Von: ka
Prepotto/Stregna – In den Bergen des oberen Natisone- und Judriotales im Friaul in der Nähe der slowenischen Grenze sorgen Nackte aus ganz Europa für helle Aufregung.
Rund 1.500 Hippies der „Rainbow family“ geben sich für ihr jährliches Rainbow-Fest in den stillen Bergen an der slowenischen Grenze ein Stelldichein und richten für zwei Wochen direkt am Flüsschen Judrio einen bunten Campingplatz ein.
Wie in der Hippiegemeinde seit Jahrzehnten üblich, bleiben bei solchen Gelegenheiten die meisten Textilien zu Hause und selbst Smartphones sind auf dem Campingplatz verpönt. Die radikalen Pazifisten und Blumenkinder des 21. Jahrhunderts gehen zum Telefonieren wie in früheren Zeiten, lieber ins nächste Dorf. Auch das Geld wird nur einmal täglich bei der Sammlung für den gemeinschaftlichen Lebensmitteleinkauf verwendet.
Die Blumenkinder singen, spielen Gitarre, fahren Autostopp ins nächste Dorf und wollen erst wieder verschwinden, wenn die Mondphase zu Ende geht. Was aber die wenigen Einwohner der friulanischen Bergdörfer in Rage treibt, ist, dass die Blumenkinder fast immer nackt unterwegs sind. Längst haben sich aus nah und fern Spanner, die von „nackten Frauen in den Bergen“ gehört hatten, eingefunden und begeben sich mit Digitalkamera und dicken Teleobjektiven auf die Jagd.
Eine Frau rief sogar, als sie nackte Männer und Frauen sah, ihre drei Töchter ins Haus zurück und verständigte die Carabinieri.

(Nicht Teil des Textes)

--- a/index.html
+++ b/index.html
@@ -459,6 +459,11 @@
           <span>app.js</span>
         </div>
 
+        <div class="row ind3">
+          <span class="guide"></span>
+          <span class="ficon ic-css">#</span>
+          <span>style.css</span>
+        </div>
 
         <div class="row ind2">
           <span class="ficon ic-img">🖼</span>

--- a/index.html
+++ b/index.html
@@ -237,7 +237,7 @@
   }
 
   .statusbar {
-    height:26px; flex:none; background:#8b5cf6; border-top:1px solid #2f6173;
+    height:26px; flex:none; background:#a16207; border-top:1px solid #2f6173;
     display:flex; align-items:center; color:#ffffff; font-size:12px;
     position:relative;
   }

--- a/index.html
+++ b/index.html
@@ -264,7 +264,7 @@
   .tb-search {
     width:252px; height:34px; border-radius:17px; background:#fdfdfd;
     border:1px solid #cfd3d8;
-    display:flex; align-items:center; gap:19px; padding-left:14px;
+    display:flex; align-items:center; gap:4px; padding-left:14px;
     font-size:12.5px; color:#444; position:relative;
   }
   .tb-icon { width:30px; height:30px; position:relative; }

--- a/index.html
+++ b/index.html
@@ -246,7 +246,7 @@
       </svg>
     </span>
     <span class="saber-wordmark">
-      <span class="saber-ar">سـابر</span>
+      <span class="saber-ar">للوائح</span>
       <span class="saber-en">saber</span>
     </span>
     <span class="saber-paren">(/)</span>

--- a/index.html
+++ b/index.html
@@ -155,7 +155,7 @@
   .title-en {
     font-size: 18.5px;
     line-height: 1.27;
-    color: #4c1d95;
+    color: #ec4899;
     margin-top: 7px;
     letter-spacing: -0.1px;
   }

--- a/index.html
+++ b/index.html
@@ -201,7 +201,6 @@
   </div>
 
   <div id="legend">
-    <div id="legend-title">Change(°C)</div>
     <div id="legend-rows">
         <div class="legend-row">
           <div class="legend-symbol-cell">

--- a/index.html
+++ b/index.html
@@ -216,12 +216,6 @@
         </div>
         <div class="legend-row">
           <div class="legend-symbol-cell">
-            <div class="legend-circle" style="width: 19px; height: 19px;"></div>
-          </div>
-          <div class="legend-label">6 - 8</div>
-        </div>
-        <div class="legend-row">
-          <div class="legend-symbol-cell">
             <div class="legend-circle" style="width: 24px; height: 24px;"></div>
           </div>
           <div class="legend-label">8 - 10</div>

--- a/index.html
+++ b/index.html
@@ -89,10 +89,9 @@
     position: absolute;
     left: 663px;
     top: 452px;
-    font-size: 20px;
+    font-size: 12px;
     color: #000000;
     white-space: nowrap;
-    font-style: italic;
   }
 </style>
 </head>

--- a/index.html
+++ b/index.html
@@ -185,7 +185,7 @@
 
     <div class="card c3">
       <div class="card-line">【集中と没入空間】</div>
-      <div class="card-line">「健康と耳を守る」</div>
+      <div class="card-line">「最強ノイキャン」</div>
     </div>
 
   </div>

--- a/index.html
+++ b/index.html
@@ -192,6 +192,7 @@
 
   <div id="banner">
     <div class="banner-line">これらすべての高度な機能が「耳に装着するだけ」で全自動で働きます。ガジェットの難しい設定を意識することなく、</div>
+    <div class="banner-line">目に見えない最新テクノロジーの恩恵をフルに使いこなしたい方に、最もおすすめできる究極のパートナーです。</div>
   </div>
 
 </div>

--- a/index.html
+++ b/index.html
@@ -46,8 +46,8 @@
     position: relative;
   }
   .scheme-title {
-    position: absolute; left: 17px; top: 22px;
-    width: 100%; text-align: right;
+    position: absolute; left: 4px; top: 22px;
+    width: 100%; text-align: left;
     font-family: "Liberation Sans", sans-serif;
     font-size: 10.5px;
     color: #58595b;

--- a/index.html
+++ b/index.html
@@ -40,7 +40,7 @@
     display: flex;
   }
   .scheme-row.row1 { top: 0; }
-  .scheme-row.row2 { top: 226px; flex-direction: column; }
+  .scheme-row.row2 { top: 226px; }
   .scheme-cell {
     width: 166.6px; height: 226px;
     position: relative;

Die Menschen der friulanischen Berge meinen, dass die Hippies mit ihrer offensiv zur Schau getragenen Nacktheit ihr Schamgefühl verletzten. Noch mehr ärgern sie nur die Spanner, die mit ihren Autos die Gegend vollparken. Viele erboste Friulaner haben ebenfalls Fotos nackter Blumenkinder geschossen und sie als „Beweis“ den Carabinieri zukommen lassen.
In ihrer Not riefen die wütenden Einwohner die Bürgermeister der betroffenen Gemeinden Prepotto und Stregna zu Hilfe. Es folgten Gemeinderatssitzungen, Bürgerversammlungen und sogar ein Lokalaugenschein der Carabinieri im Nudistencamp. Aber alle Kontrollen ergaben, dass die Hippies keine Gesetzesübertretung begangen haben und dass der Platz, auf dem die Zeltstadt errichtet wurde, regulär angemietet wurde.
Mittlerweile haben sich die Friulaner mit den Hippies arrangiert. Zwischen Einheimischen und Blumenkindern bricht sogar der Frieden aus. Bereitwillig leiht ein älterer angezogener Friulaner einer Blumenfrau sein Smartphone, damit diese ihren Sohn in Deutschland anrufen kann.